* **Work item**: Taking the listing below, restate word for word each line from the line with "[98,170,161,185] Umberto; ->" to the line with "[790,270,815,282] alla ->", ends included, and stop there.

* **Input for this task**:
:::::

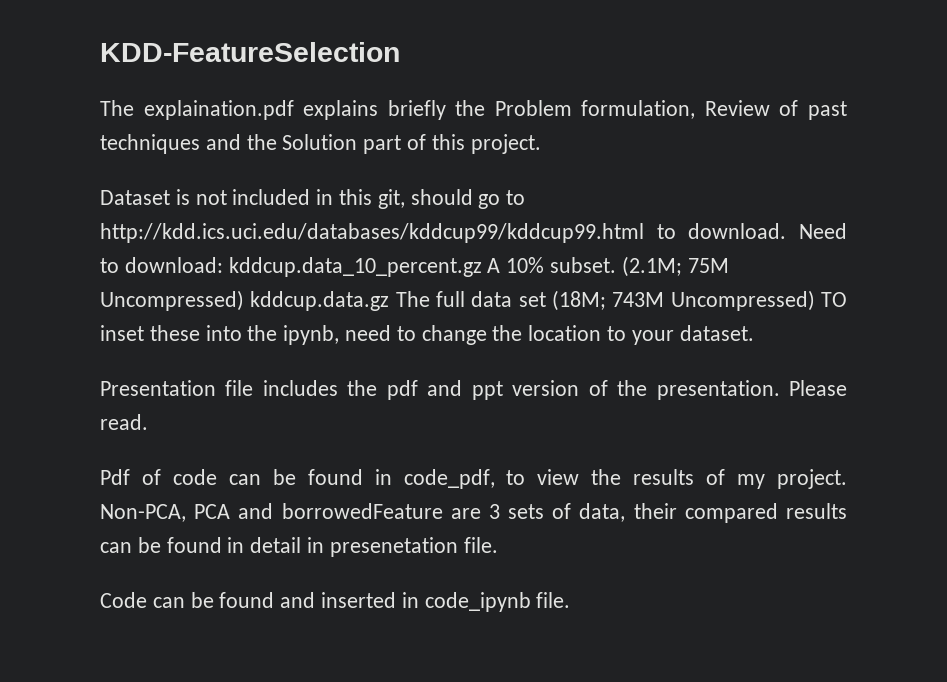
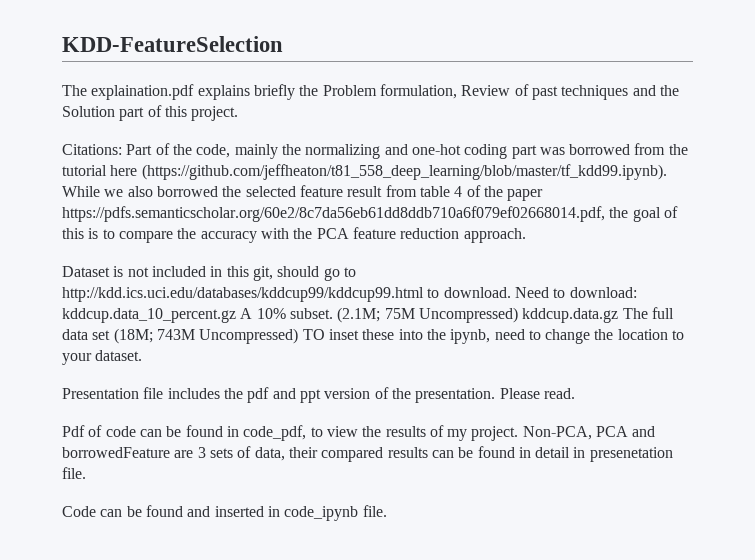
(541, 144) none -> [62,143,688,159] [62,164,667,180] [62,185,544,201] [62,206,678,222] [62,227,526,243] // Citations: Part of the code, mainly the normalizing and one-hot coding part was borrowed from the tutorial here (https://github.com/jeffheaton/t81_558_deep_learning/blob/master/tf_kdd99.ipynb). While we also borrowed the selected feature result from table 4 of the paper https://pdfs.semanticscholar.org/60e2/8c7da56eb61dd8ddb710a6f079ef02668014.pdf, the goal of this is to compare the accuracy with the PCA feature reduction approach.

:::::

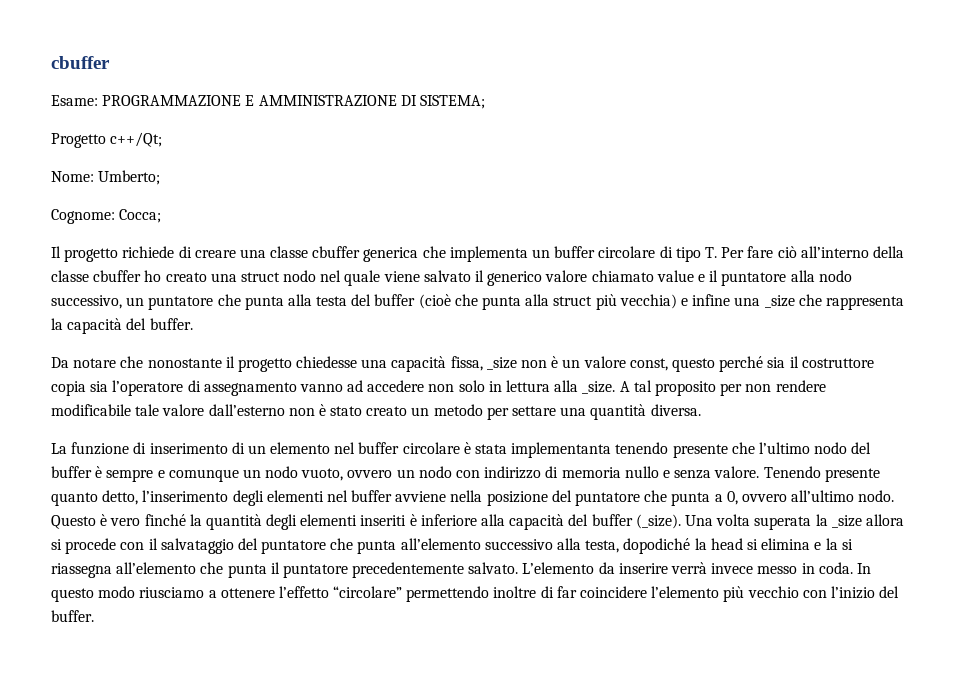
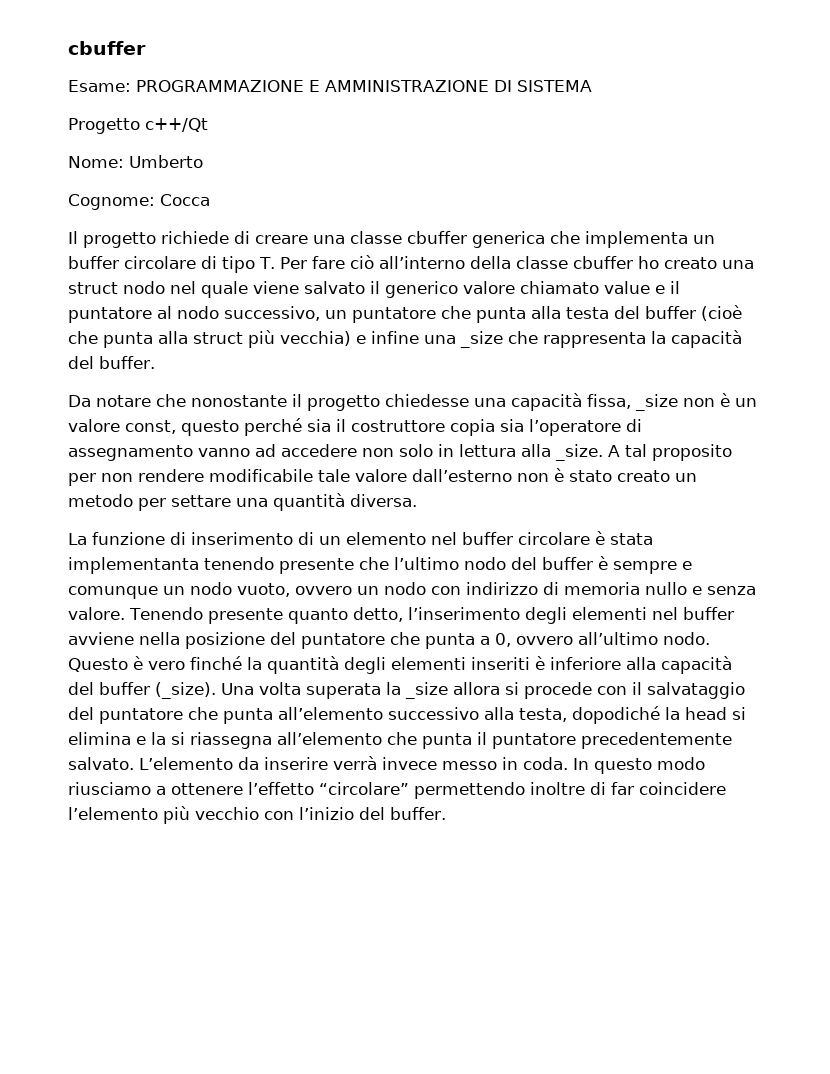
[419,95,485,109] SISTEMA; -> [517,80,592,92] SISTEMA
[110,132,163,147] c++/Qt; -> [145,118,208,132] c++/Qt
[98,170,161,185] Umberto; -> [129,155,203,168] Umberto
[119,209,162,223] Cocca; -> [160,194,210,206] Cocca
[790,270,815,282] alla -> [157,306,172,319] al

:::::

* **Result of the task**:
[98,170,161,185] Umberto; -> [129,155,203,168] Umberto
[119,209,162,223] Cocca; -> [160,194,210,206] Cocca
[790,270,815,282] alla -> [157,306,172,319] al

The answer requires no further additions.